Я невольно меняю направление беседы.
— Ванесса и я… Это реально?
— Отчасти. Твои чувства к ней действительно были столь сильны, что воспоминания сохранялись в глубинах твоего разума и всплывали во время сновидений. К слову, сны — священная сфера каждого индивида, мы никогда не вторгаемся в них. К сожалению, про глубину её чувств к тебе не могу сказать того же. Ты для неё был всего лишь временной забавой, попутчиком на тернистом жизненном пути до Известных Событий. Да, избавившись от маски, она тоже вспомнила тебя, но я не уверен… — Директор запинается. — Впрочем, не мне судить. Как сложатся ваши дальнейшие отношения, зависит теперь только от вас. Теперь отношения… «Ной»… От вас… — Он снова запинается, и мне кажется, что его лицо как-то неестественно дёрнулось. — Как… не уверен. Муравейник реален. Маски. Ванесса и ты — это… Австралия… Небо умерло…
Образ мистера Морти начинает дёргаться, а затем и рябить, как сбившийся канал.
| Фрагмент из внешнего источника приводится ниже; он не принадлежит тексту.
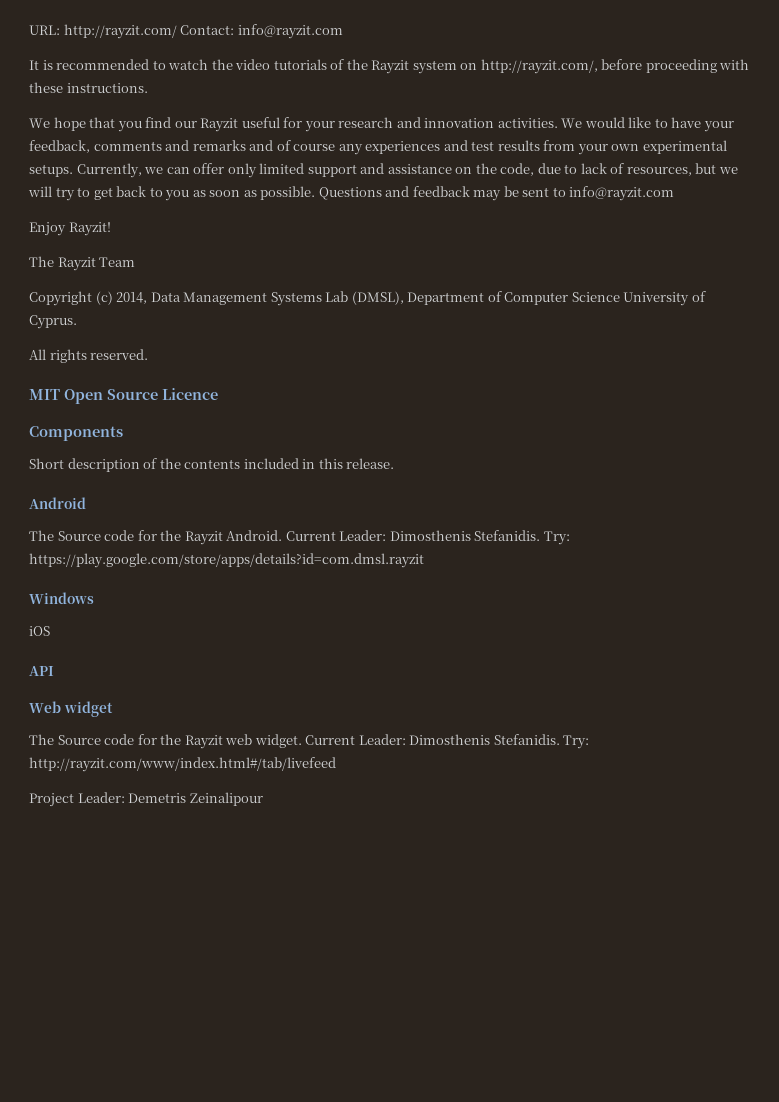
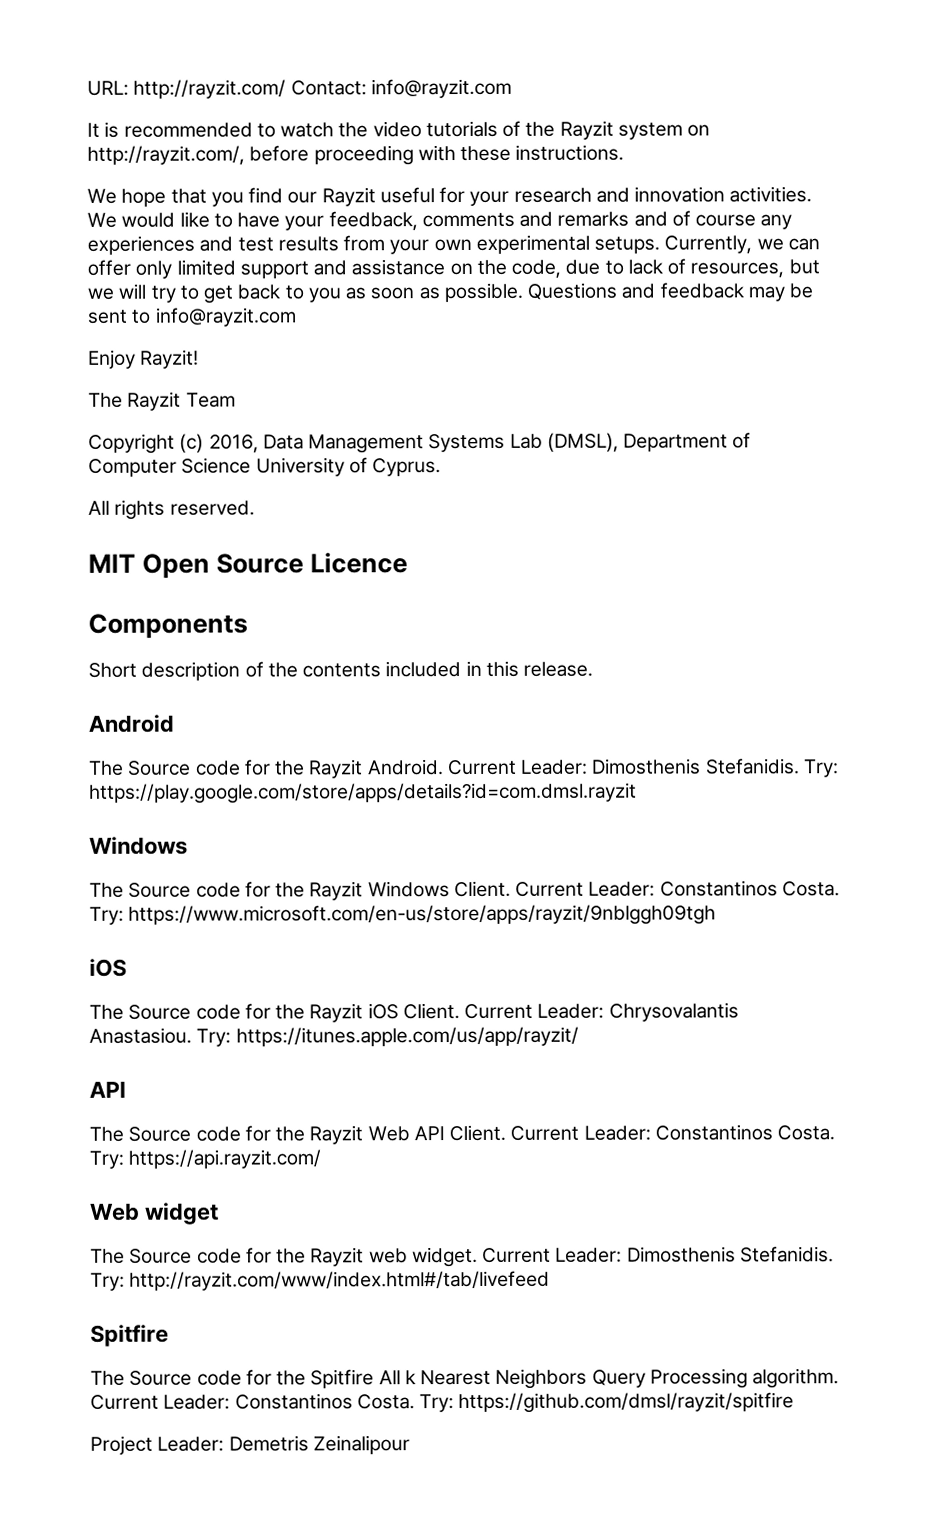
[116,292,148,304] 2014, -> [208,434,259,453] 2016,
[29,626,50,636] [29,666,54,676] iOS // API -> [89,880,840,901] [89,904,717,926] [89,958,127,977] [89,1002,739,1023] [89,1026,579,1047] [89,1081,126,1098] [89,1124,836,1145] [89,1149,322,1169] The Source code for the Rayzit Windows Client. Current Leader: Constantinos Costa. Try: https://www.microsoft.com/en-us/store/apps/rayzit/9nblggh09tgh // iOS // The Source code for the Rayzit iOS Client. Current Leader: Chrysovalantis Anastasiou. Try: https://itunes.apple.com/us/app/rayzit/ // API // The Source code for the Rayzit Web API Client. Current Leader: Constantinos Costa. Try: https://api.rayzit.com/
(336, 764) none -> [90,1324,169,1347] [90,1368,840,1389] [90,1392,795,1414] // Spitfire // The Source code for the Spitfire All k Nearest Neighbors Query Processing algorithm. Current Leader: Constantinos Costa. Try: https://github.com/dmsl/rayzit/spitfire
Я в ужасе смотрю на него. Кабинет вибрирует, постепенно размывается всё вокруг. Мистер Морти смеётся, с его уст отчётливо срывается слово «болван».
Я подскакиваю и выбегаю в коридор. Там удаётся сфокусировать зрение на лестнице. За спиной доносится неприятный гул, будто меня преследует рой ос.
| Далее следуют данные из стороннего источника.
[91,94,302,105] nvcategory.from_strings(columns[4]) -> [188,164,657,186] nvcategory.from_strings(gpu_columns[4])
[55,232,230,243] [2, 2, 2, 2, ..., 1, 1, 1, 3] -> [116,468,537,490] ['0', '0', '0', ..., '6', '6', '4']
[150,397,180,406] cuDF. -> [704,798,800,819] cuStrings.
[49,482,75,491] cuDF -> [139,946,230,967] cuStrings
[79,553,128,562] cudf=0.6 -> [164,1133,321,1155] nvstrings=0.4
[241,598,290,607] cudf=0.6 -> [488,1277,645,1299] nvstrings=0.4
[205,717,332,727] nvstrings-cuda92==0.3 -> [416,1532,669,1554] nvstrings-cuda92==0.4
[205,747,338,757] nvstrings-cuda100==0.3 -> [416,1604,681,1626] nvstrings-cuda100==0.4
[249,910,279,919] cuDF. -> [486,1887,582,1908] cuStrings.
Я возвращаюсь в холл. Но вместо толпы в вечерних нарядах и шума весёлых голосов меня встречает пустота и зловещая тишина. Тусклый свет освещает ветхое помещение. На дальней стене висит широкое двухметровое зеркало. Ноги сами несут меня к нему. Я останавливаюсь напротив зеркала и кричу.
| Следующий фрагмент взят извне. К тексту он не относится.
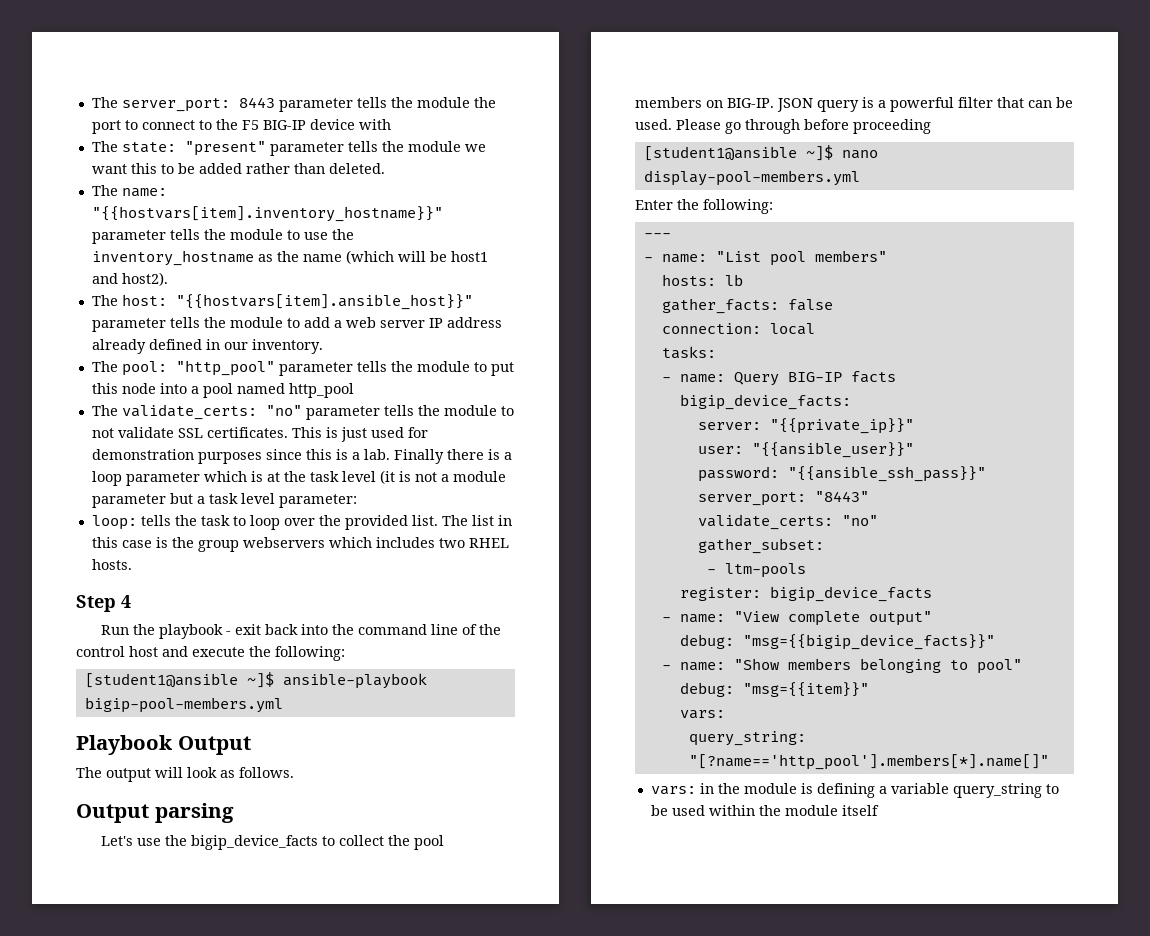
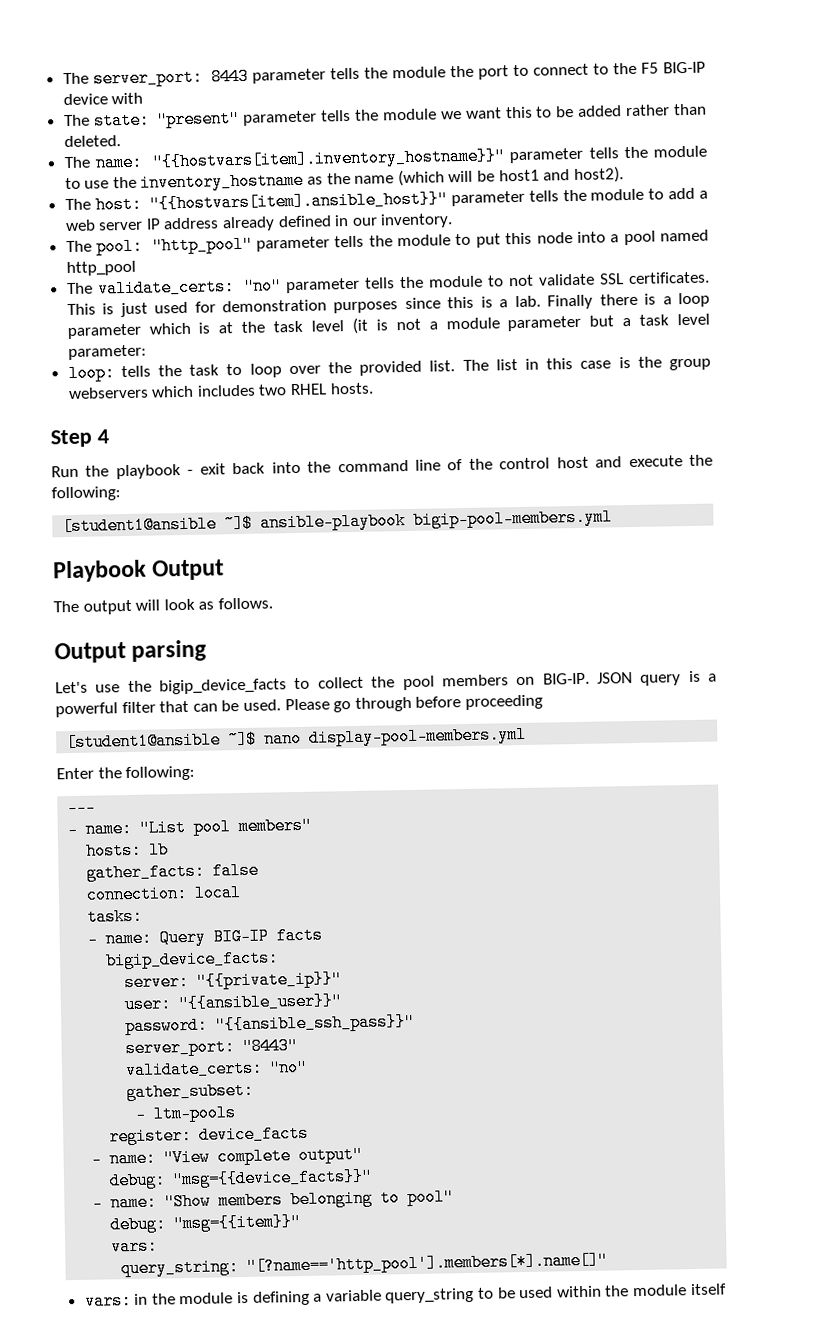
[769,586,932,602] bigip_device_facts -> [199,1124,310,1144] device_facts
[742,634,995,650] "msg={{bigip_device_facts}}" -> [172,1167,374,1189] "msg={{device_facts}}"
На меня смотрит человек в костюме и синей маске. В отражении на заднем плане я вижу толпу таких же людей. Все мы стоим неподвижно, в статике, и смотрим на зеркала перед собой.
Кто-то грубо нацарапал на поверхности фразу: «Вколи вакцину».
Я сжимаю кисти в кулаки и начинаю изо всех сил бить по зеркалу. Оно покрывается редкими трещинами, но не поддаётся. Тогда я размахиваюсь и ударяю маской. Ещё раз. И ещё. Мне не больно или я не чувствую боли. Чёртово зеркало продолжает отражать. Я вижу, что маска почти раскололась, но и не думаю останавливаться.
Наконец, поверхность не выдерживает, и на меня осыпаются десятки осколков.
За ними оказывается ещё одно зеркало, только в нём не я, а мистер Морти. Он смотрит на меня печальными глазами, его рот искривлён в подобии улыбки.
— Мне жаль, Джонни, — говорит он.
— Я ведь Юджин! — заявляю я.
— Тебе всегда нравилось это имя больше собственного.
— Что происходит?
Мистер Морти переминается с ноги на ногу. И качает головой.
— Анархия разума, — наконец, произносит он, — постигла тебя. Побочное действие вакцины.
— Какой вакцины?
— Которую ты вколол себе, дабы спастись от эпидемии. Якобы спастись. Планета действительно мертва, Джонни. Цивилизация тоже.
— Но как же «Ной»?..
Мистер Морти махает рукой:
— Утопия. Прописанный в вакцине сценарий спасения. Колыбельная для угасающего разума.
— Я ни черта не понимаю, — признаюсь я.
Мистер Морти сочувственно кивает:
— По какой-то причине препарат перестал действовать, как должен. В твоих грёзах произошёл досадный сбой. «Корпорация Спасения» никому не хотела зла. Мы посчитали, что обречённым на смерть лучше встретить её в объятиях иллюзии спасения, чем бессмысленно проливать кровь за остатки ресурсов и последние мгновения жизни. Это был бы слишком жестокий финал для человечества. А так… Своего рода эвтаназия. Безболезненная и приятная. Правда, не для всех. Но это не наша вина. Брак на конвейере.